A cidade irá devorar uma pessoa essa noite

noite
Todos sabiam que esse dia chegaria, mas é sempre espantoso lidar com a ideia.
Voltamos mais cedo do trabalho, nos trancamos por empatia. Como nos trancaríamos se fôssemos nós. Como nos trancaremos quando formos nós…
Ligamos a televisão, aumentamos o volume, cozinhamos algo bom, reunimos amigos. Todos em compaixão, tentam bater os talheres com mais força, tentam rir por mais tempo e mais alto.
O cachorro late ante ao frenesi, o cachorro não entende, o cachorro é poupado de certas verdades. Nos abrigamos em seu olhar ingênuo e ficamos por longos minutos… Como deve ser doce a vida breve de um cachorro, que não se pergunta como a comida chega na tigela, nem a índole daqueles que afagam sua barriga.
A televisão nos faz o favor de contar uma história sem sal, de alguém bonito, com tristezas críveis, mas nunca críveis demais. Salpica um ar de esperança ingênua. O capítulo acaba com uma sensação de saciedade e vontade (não agonia) de estar sentado ali amanhã… Sim, a novela nos faz sentir que haverá amanhã.
A sobremesa chega, enquanto a cozinha aquece a casa e perfuma os corações tão espremidos. Tão cheios de preocupações veladas com a pessoa que será devorada.

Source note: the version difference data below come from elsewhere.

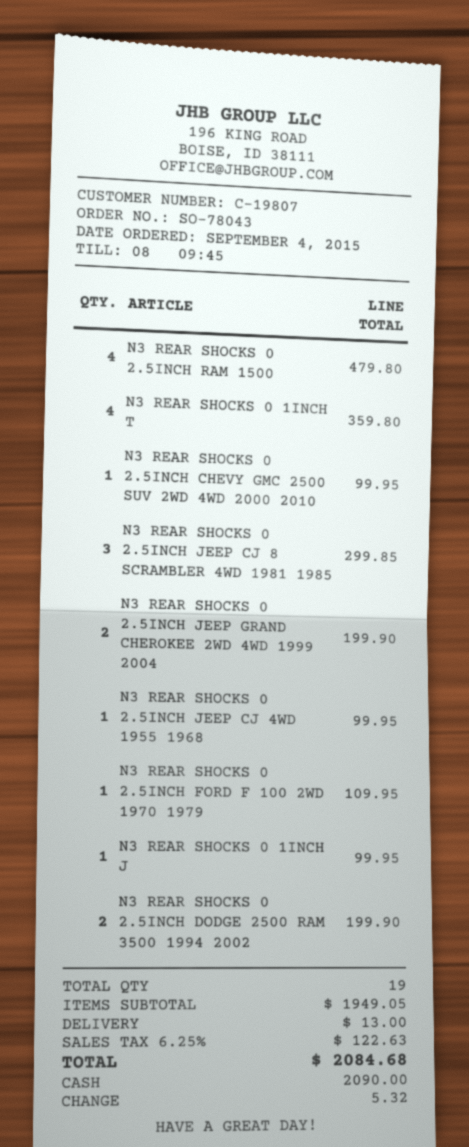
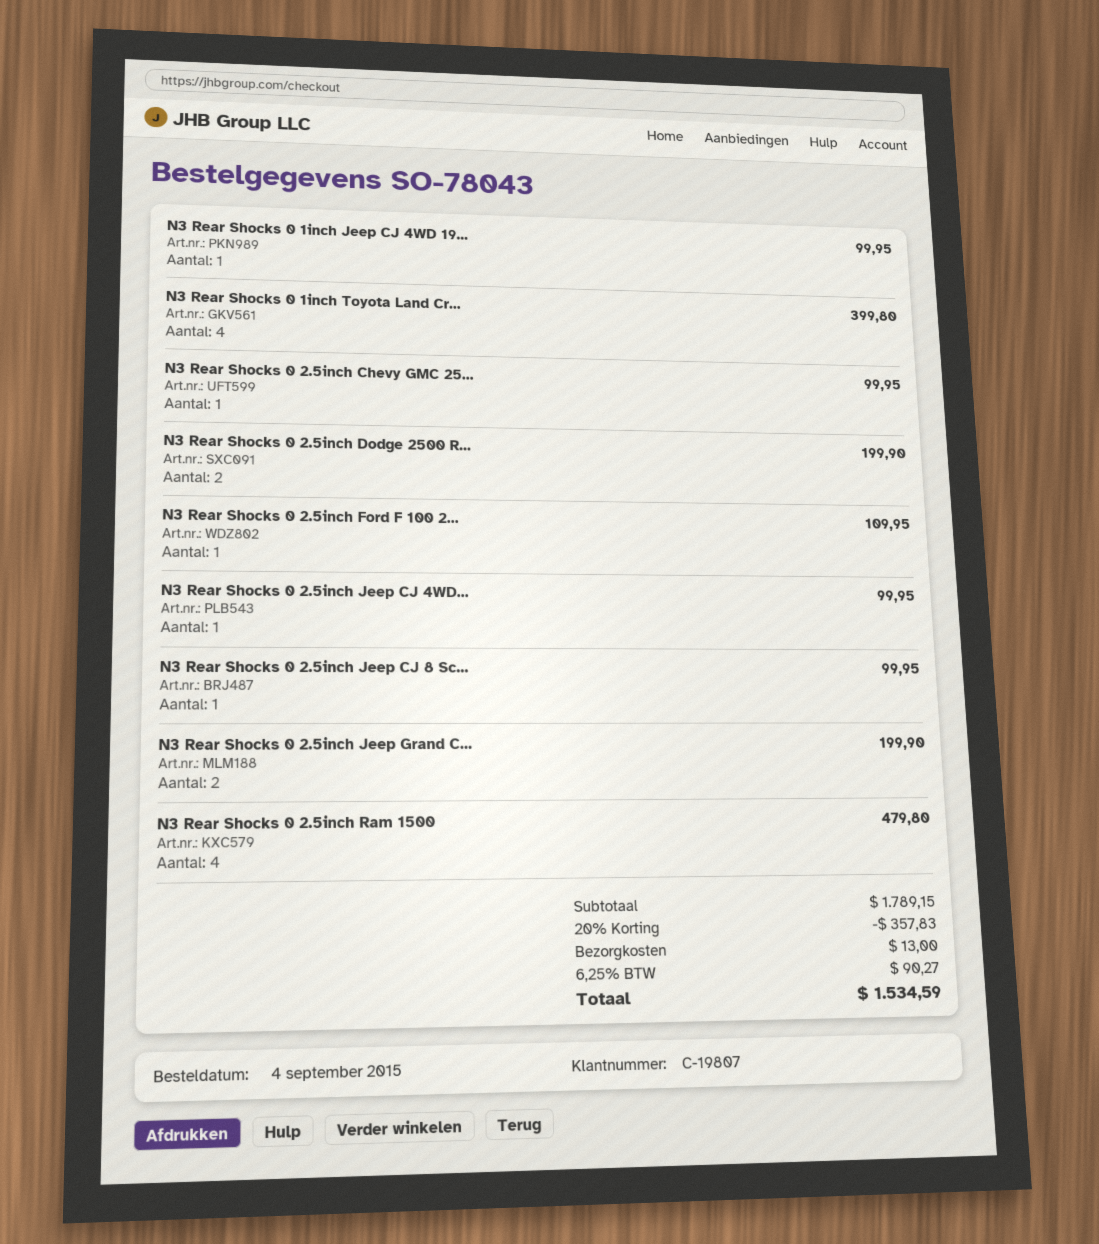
N3 REAR SHOCKS 0 1INCH T: 4 for 359.80 -> 4 for 399.80
N3 REAR SHOCKS 0 2.5INCH JEEP CJ 8 SCRAMBLER 4WD 1981 1985: 3 for 299.85 -> 1 for 99.95
subtotal: 1949.05 -> 1789.15
discount: none -> 20% = 357.83
tax: 6.25% = 122.63 -> 6.25% = 90.27
total: 2084.68 -> 1534.59

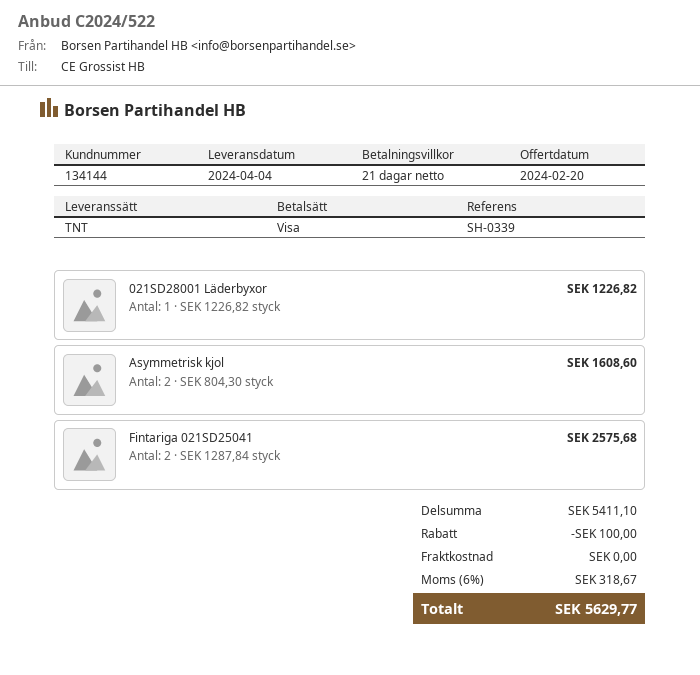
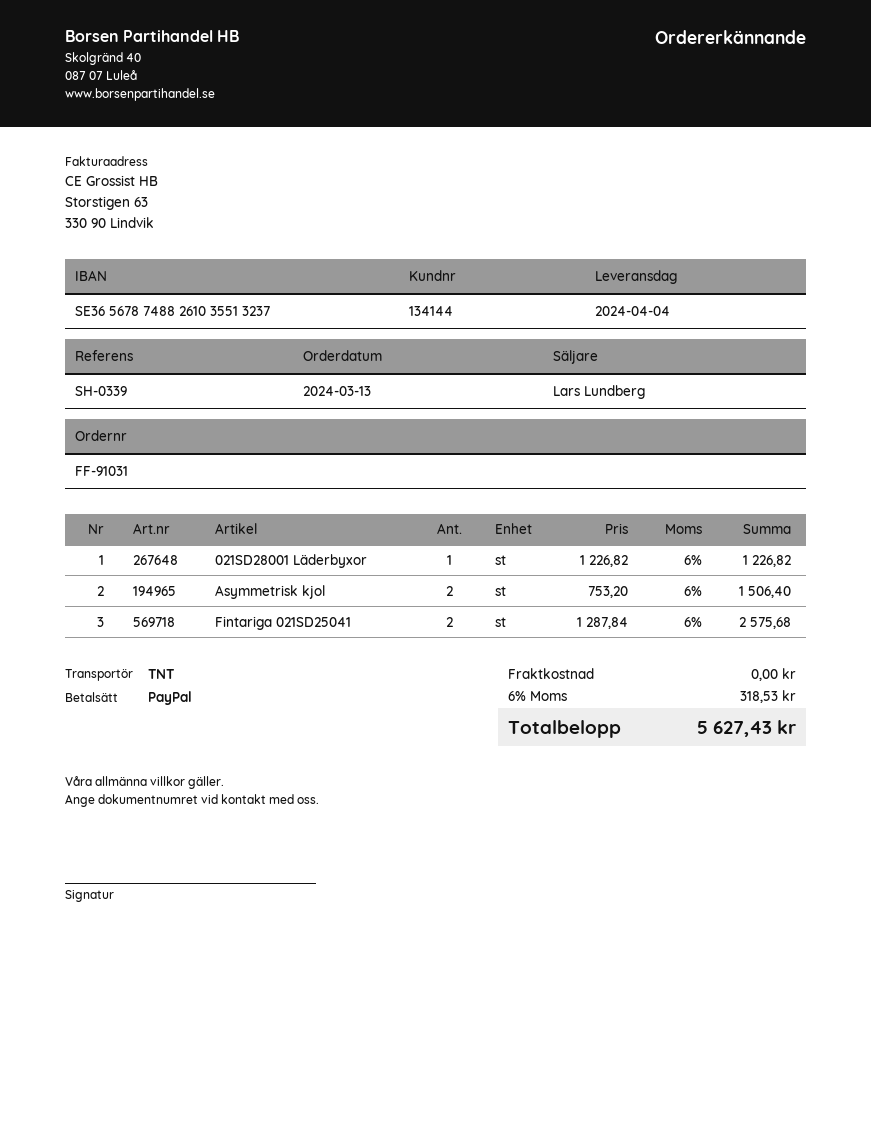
payment method: Visa -> PayPal
Asymmetrisk kjol: 2 x 804.30 = 1608.60 -> 2 x 753.20 = 1506.40
discount: 100.00 -> none
tax: 6% = 318.67 -> 6% = 318.53
total: 5629.77 -> 5627.43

Já desistimos de tentar culpá-la. De dizer, em tom amedrontado, que se ela tivesse batido em nossa porta, nós abriríamos, ofereceríamos uma amizade instantânea e a cidade não a pegaria. A cidade devora solitários, sempre soubemos disso. Relembramos isso, enquanto tentamos não chorar. Enquanto falamos com a voz embargada sobre o novo cartão sem anuidade, o apresentador pseudo-intelectual da TV.
Talvez já tenha acontecido. Fingimos que não. Nos agarramos em qualquer assunto. Qualquer assunto em absoluto. Nos debruçamos nele com atenção exagerada, como um pequeno cômodo que não nos cabe, que tentamos caber.
Era alguém… como nós. Os pensamentos escapam da colher. Nos silêncios das vírgulas. Nos olhares em desencontro
Todos sabiam que esse dia chegaria… Sabemos que um dia seremos nós.
A meninice nos faz olhar para nossos mais sinceros amigos e desacreditar nesse destino. “Nossos amigos”, dizemos, enquanto nos abraçamos.
São amizades da cidade. É uma casa da cidade, somos pessoas da cidade.
A cidade não nos dá nada. Dizer “nosso” é simular uma certa dignidade, para evitar ataques de pânico e antidepressivos.
O vento sopra mais forte lá fora, estremecemos.
Estávamos tão articulados para não deixar escapar ruídos lá de fora… Minha prima gagueja. Tenta manter como pode uma naturalidade.
“Podia haver um grito nesse vento… Graças a Deus não houve”
Antes das três últimas colheradas no pudim, pensamos em algo para nos salvar os ouvidos. Um jogo? De cartas. Canastra. Bebida. Para nos deixar altos. Os saltos do álcool, a neblina da altitude, embaça a terra que negamos pisar.
Meu primo não está lá… mas não é a pessoa da cidade… É assim que chamamos o desavisado, provisoriamente “pessoa da cidade”.
Meu primo está com a namorada, numa cidade do interior, me enviando mensagens de áudio, tentando abafar o silêncio da noite como pode.
Foi a mãe dele que nos contou como acontece.
“A cidade sabe esperar. As amizades se esparsam, a profundidade diminui gradativamente, até não sobrar sequer um cumprimento.
É lento, para que nos acostumemos. Para que, no dia em que formos não pensemos ser.
Então simplesmente nos flagramos numa rua. Sozinhos. E pensamos ‘que estranho’… E a cidade já nos devorou.